[Prompt]: Find the line with "column ACTION | position: none -> 6" in the data below. Repeat it and every line after it exactly, but not the pictures.

Image comparison data:
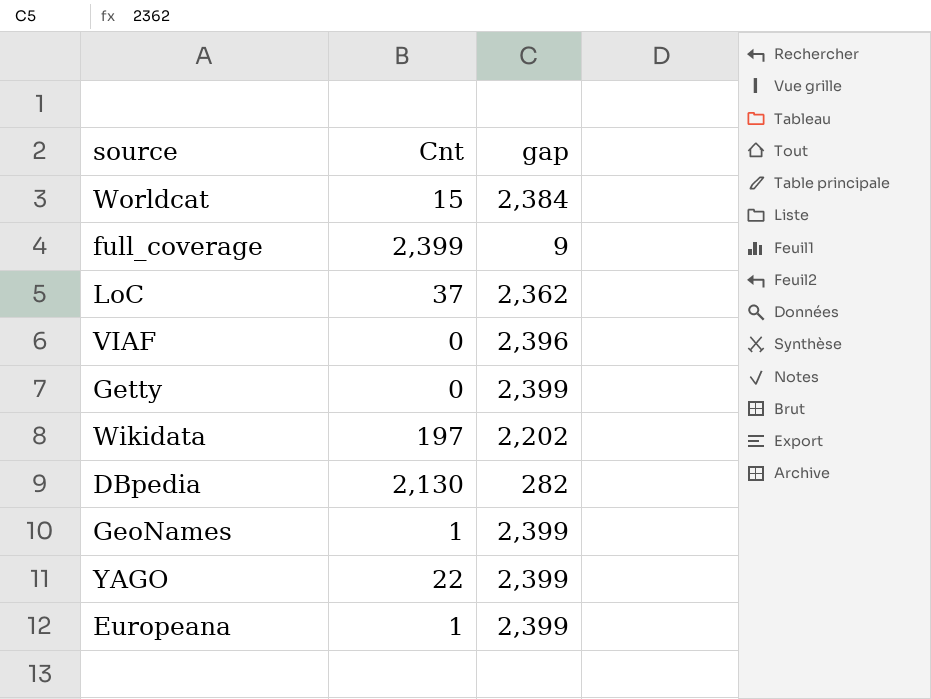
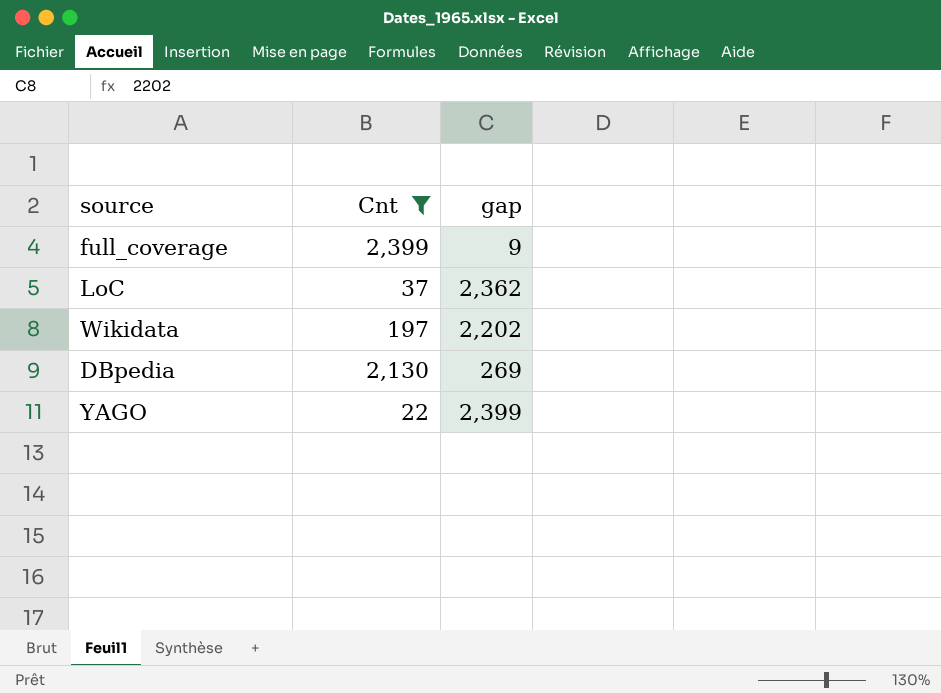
filter: none -> Cnt >= 22
DBpedia | gap: 282 -> 269

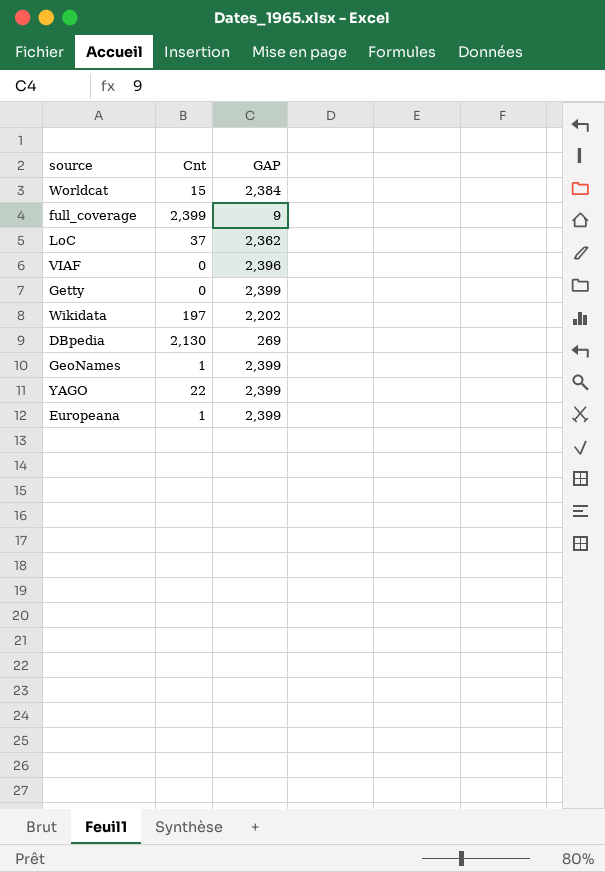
filter: Cnt >= 22 -> none
column name: gap -> GAP

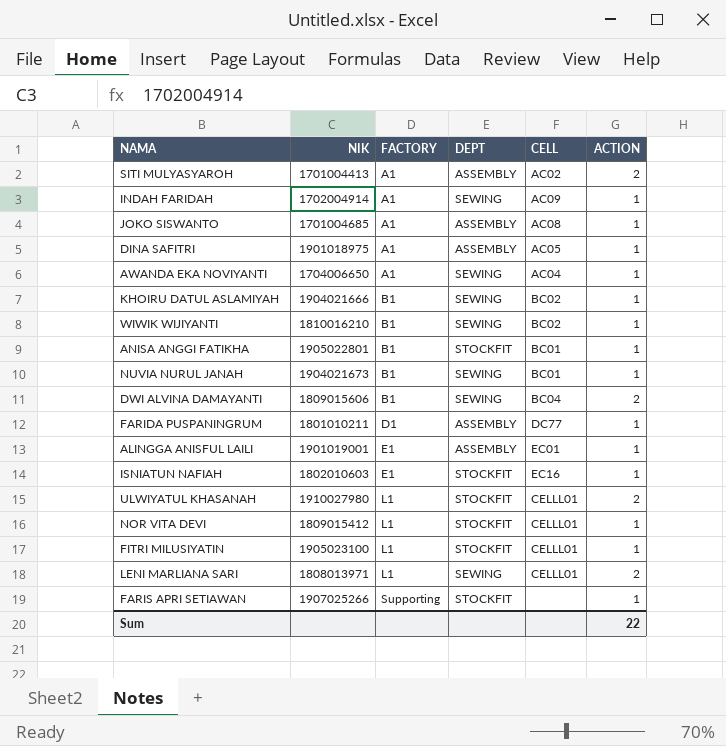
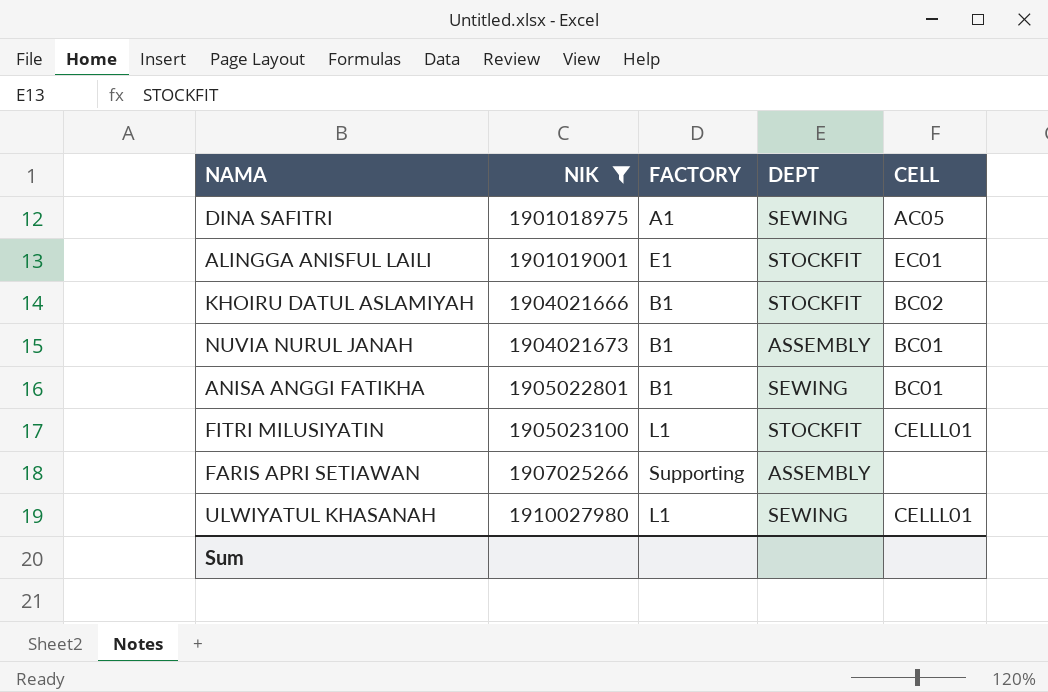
filter: none -> NIK >= 1901018975
row order: FACTORY ascending -> NIK ascending
column ACTION | position: 6 -> none
DINA SAFITRI | DEPT: ASSEMBLY -> SEWING
ALINGGA ANISFUL LAILI | DEPT: ASSEMBLY -> STOCKFIT
KHOIRU DATUL ASLAMIYAH | DEPT: SEWING -> STOCKFIT
NUVIA NURUL JANAH | DEPT: SEWING -> ASSEMBLY
ANISA ANGGI FATIKHA | DEPT: STOCKFIT -> SEWING
FARIS APRI SETIAWAN | DEPT: STOCKFIT -> ASSEMBLY
ULWIYATUL KHASANAH | DEPT: STOCKFIT -> SEWING

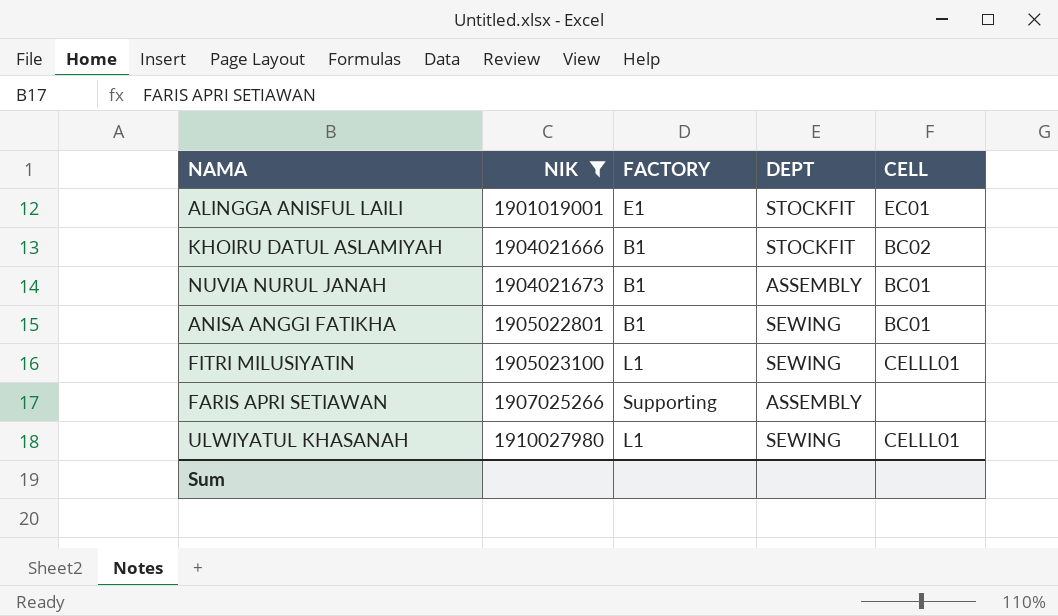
row DINA SAFITRI: 1901018975 | A1 | SEWING | AC05 -> none
FITRI MILUSIYATIN | DEPT: STOCKFIT -> SEWING

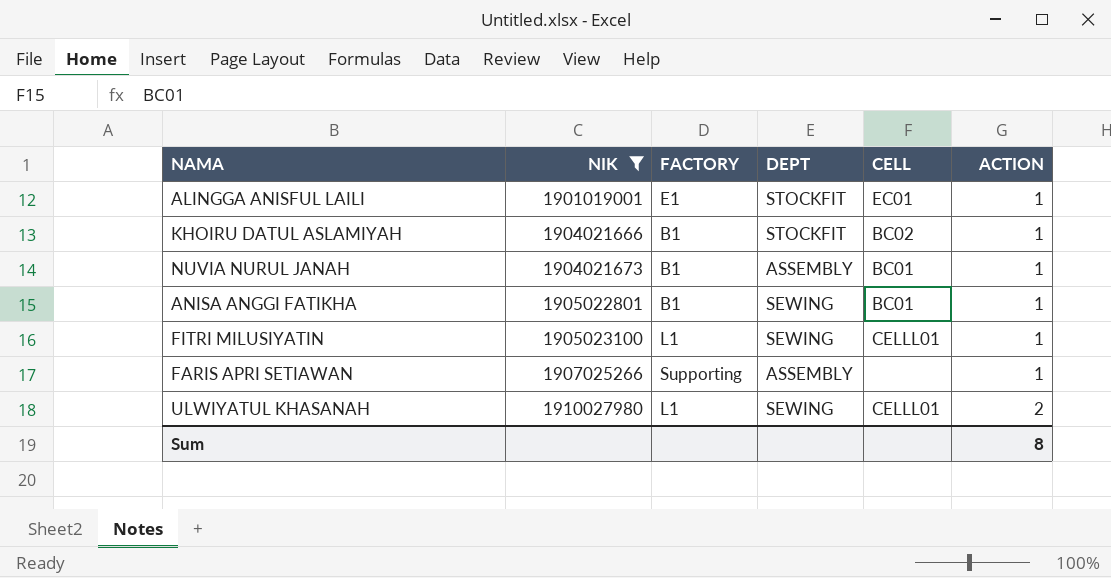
column ACTION | position: none -> 6

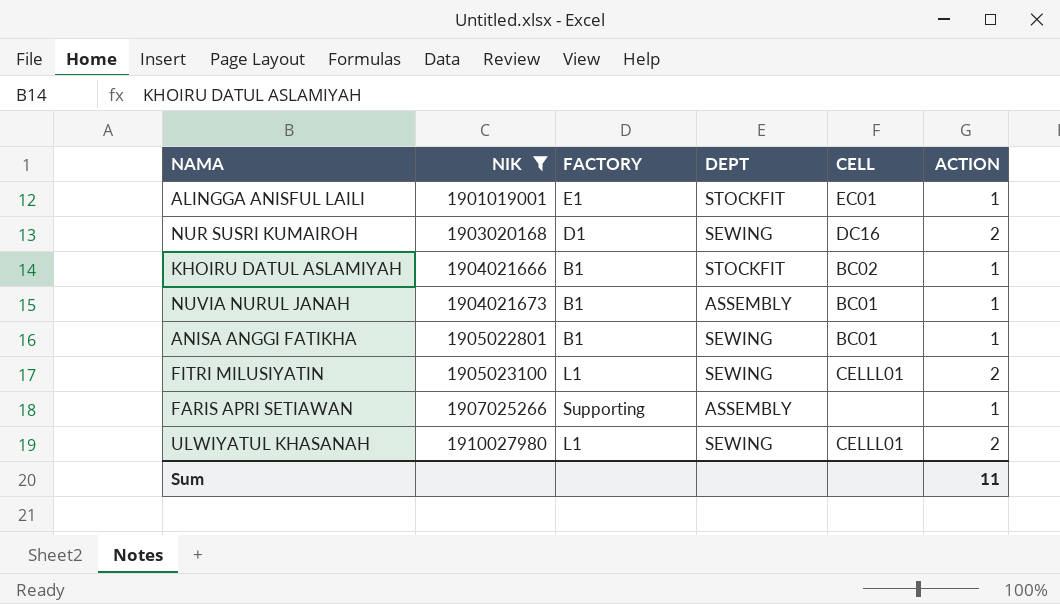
row NUR SUSRI KUMAIROH: none -> 1903020168 | D1 | SEWING | DC16 | 2
FITRI MILUSIYATIN | ACTION: 1 -> 2
Sum | ACTION: 8 -> 11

[Solution for this problem]:
column ACTION | position: none -> 6

row NUR SUSRI KUMAIROH: none -> 1903020168 | D1 | SEWING | DC16 | 2
FITRI MILUSIYATIN | ACTION: 1 -> 2
Sum | ACTION: 8 -> 11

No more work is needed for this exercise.